DATA SUPPLIED:
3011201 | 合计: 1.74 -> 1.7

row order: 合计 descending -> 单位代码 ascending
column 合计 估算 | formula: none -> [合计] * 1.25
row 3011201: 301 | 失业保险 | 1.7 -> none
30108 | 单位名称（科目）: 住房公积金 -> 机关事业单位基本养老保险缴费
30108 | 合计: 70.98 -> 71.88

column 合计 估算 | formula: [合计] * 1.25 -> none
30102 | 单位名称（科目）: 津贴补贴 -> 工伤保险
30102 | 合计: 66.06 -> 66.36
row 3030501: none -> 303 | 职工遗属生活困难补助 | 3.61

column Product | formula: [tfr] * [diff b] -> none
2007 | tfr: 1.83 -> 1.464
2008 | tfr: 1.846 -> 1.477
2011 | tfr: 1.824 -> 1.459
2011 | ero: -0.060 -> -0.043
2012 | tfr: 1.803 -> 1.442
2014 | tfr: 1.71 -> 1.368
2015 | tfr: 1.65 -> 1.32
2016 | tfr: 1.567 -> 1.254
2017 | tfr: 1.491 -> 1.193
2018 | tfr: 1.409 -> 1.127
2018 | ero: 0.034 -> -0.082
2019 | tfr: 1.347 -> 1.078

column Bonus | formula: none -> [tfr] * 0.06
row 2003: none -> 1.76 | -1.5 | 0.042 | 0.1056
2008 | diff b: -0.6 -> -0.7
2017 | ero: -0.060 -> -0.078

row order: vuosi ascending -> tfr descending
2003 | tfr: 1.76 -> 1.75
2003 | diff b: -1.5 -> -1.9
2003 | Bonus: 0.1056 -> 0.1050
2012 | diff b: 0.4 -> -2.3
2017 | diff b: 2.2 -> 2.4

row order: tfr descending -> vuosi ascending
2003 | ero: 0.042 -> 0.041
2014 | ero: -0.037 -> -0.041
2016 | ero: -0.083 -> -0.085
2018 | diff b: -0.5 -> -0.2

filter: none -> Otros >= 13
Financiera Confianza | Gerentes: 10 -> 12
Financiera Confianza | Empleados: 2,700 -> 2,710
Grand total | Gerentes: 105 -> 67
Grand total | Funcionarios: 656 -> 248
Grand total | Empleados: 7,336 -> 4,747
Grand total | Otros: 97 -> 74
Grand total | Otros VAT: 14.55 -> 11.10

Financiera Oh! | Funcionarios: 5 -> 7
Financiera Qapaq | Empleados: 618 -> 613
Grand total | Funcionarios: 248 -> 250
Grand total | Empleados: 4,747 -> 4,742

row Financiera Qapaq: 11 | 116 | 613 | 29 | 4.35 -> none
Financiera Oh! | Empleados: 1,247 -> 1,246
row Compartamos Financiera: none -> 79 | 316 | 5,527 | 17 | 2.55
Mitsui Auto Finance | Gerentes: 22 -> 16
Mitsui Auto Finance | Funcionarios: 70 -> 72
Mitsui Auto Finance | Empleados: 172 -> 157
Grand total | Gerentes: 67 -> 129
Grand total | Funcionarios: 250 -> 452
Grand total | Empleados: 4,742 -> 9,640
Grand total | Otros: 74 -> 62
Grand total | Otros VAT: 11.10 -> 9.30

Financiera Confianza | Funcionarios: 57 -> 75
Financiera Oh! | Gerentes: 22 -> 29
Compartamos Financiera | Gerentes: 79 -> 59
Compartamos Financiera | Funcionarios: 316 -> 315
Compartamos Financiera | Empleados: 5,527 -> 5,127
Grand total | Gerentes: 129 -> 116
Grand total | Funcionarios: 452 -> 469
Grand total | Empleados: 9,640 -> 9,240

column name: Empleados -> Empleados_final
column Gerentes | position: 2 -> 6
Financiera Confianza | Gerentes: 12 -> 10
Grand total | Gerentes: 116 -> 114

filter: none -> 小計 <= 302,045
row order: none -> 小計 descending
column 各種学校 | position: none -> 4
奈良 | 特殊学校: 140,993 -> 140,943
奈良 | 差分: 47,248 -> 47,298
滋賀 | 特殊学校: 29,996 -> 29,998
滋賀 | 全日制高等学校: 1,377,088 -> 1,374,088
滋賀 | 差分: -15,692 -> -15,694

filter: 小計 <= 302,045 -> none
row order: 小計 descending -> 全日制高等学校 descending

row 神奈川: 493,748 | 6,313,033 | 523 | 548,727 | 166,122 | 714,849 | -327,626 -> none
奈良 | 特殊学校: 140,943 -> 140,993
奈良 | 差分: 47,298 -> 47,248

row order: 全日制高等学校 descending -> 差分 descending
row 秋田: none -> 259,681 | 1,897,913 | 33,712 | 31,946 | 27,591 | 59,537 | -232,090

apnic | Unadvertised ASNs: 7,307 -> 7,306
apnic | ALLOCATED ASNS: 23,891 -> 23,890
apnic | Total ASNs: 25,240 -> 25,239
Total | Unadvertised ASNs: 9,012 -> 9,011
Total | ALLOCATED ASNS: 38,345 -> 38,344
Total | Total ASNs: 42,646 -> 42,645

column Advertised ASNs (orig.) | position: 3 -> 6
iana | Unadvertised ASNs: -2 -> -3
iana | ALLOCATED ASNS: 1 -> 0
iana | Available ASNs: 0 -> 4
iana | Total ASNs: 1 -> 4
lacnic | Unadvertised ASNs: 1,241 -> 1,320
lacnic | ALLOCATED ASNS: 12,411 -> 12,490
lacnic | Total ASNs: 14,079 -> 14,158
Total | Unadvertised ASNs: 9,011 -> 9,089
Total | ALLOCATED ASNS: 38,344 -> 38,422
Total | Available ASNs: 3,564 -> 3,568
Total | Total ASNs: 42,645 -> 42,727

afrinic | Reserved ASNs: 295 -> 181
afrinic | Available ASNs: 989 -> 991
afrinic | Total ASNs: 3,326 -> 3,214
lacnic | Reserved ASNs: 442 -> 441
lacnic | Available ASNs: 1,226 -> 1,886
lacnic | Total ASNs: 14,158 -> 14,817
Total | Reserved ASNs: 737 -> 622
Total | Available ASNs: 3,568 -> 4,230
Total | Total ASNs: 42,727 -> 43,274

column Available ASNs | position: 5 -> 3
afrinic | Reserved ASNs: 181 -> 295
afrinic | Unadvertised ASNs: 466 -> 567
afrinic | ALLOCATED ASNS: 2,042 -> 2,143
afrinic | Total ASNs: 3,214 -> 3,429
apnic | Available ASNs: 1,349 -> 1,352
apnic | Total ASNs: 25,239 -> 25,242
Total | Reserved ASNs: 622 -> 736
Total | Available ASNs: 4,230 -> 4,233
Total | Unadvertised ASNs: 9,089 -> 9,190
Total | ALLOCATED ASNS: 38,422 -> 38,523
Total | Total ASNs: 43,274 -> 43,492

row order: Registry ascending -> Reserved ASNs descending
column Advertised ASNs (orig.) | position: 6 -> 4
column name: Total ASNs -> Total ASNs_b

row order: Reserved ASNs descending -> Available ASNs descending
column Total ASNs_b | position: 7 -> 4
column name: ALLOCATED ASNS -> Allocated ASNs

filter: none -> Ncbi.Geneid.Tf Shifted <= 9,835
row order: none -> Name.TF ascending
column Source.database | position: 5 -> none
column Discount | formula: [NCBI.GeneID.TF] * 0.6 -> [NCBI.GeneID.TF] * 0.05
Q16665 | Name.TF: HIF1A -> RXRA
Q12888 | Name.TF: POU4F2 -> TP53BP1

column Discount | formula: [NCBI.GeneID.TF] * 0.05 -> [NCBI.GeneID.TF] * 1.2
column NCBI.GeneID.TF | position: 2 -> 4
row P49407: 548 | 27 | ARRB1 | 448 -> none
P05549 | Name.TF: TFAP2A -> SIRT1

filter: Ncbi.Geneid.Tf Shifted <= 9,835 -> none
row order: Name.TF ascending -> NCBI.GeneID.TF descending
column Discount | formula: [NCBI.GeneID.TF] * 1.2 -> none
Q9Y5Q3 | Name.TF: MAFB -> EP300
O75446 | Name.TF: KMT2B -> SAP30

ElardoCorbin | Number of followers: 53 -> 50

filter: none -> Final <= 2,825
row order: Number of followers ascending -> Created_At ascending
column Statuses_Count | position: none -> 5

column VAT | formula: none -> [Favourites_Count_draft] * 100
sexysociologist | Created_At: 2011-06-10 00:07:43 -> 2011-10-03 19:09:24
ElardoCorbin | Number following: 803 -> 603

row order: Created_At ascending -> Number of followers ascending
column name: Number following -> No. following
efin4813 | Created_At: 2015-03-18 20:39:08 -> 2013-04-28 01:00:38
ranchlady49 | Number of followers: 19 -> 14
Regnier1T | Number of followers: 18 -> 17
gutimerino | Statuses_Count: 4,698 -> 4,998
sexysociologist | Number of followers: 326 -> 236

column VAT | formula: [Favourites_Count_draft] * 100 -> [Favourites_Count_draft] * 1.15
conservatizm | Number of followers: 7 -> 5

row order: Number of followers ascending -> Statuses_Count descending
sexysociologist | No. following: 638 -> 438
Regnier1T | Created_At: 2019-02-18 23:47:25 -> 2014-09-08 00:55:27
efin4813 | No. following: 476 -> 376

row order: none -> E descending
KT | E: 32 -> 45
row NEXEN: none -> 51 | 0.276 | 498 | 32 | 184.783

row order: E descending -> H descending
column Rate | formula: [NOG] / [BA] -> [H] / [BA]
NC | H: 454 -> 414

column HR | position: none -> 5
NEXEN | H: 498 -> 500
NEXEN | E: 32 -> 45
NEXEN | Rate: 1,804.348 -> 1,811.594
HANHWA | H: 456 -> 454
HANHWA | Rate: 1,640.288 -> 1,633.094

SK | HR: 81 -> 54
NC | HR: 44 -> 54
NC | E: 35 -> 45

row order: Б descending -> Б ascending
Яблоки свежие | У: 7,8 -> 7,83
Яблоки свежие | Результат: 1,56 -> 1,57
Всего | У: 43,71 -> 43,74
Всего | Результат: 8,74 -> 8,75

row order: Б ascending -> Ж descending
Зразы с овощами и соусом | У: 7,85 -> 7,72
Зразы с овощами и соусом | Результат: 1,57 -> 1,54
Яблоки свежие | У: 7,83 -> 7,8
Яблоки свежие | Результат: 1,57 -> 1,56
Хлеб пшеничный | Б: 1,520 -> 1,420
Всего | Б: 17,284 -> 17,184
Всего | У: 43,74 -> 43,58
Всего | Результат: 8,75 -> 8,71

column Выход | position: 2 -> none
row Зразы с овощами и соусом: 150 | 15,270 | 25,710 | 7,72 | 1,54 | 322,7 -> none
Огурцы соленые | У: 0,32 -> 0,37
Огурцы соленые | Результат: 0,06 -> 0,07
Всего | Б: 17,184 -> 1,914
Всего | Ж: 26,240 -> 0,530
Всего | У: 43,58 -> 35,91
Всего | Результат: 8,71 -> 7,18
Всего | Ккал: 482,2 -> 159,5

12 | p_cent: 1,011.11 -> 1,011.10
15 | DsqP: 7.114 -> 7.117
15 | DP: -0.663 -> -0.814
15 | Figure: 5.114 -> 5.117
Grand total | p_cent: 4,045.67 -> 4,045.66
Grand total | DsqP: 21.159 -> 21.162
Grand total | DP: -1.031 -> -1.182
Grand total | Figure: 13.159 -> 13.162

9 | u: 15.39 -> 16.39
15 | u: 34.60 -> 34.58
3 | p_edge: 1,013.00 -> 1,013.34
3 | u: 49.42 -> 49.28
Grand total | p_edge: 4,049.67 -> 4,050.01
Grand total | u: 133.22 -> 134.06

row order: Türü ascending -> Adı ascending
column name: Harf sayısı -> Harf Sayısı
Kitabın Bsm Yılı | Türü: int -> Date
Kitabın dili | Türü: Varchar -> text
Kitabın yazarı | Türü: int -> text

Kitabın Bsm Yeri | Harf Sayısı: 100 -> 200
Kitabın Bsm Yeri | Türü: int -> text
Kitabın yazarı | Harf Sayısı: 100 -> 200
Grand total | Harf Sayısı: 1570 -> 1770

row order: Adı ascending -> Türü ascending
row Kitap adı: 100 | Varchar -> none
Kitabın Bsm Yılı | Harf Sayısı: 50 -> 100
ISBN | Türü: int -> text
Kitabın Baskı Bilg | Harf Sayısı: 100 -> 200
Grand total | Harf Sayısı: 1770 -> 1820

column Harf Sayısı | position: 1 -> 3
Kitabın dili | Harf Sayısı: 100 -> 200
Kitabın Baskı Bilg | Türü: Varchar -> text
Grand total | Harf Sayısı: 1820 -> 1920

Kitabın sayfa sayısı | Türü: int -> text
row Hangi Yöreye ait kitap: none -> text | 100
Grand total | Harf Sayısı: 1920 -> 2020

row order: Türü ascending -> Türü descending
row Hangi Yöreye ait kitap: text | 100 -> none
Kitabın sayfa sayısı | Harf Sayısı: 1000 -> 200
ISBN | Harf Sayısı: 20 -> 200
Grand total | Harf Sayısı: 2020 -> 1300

WHAT YOU SHOULD DO:
Only those lines of the entries above that run from the line containing "2011 | ero: -0.060 -> -0.043" to the line containing "Grand total | Gerentes: 105 -> 67", both included, should be transcribed exactly.

WRITTEN RESPONSE:
2011 | ero: -0.060 -> -0.043
2012 | tfr: 1.803 -> 1.442
2014 | tfr: 1.71 -> 1.368
2015 | tfr: 1.65 -> 1.32
2016 | tfr: 1.567 -> 1.254
2017 | tfr: 1.491 -> 1.193
2018 | tfr: 1.409 -> 1.127
2018 | ero: 0.034 -> -0.082
2019 | tfr: 1.347 -> 1.078

column Bonus | formula: none -> [tfr] * 0.06
row 2003: none -> 1.76 | -1.5 | 0.042 | 0.1056
2008 | diff b: -0.6 -> -0.7
2017 | ero: -0.060 -> -0.078

row order: vuosi ascending -> tfr descending
2003 | tfr: 1.76 -> 1.75
2003 | diff b: -1.5 -> -1.9
2003 | Bonus: 0.1056 -> 0.1050
2012 | diff b: 0.4 -> -2.3
2017 | diff b: 2.2 -> 2.4

row order: tfr descending -> vuosi ascending
2003 | ero: 0.042 -> 0.041
2014 | ero: -0.037 -> -0.041
2016 | ero: -0.083 -> -0.085
2018 | diff b: -0.5 -> -0.2

filter: none -> Otros >= 13
Financiera Confianza | Gerentes: 10 -> 12
Financiera Confianza | Empleados: 2,700 -> 2,710
Grand total | Gerentes: 105 -> 67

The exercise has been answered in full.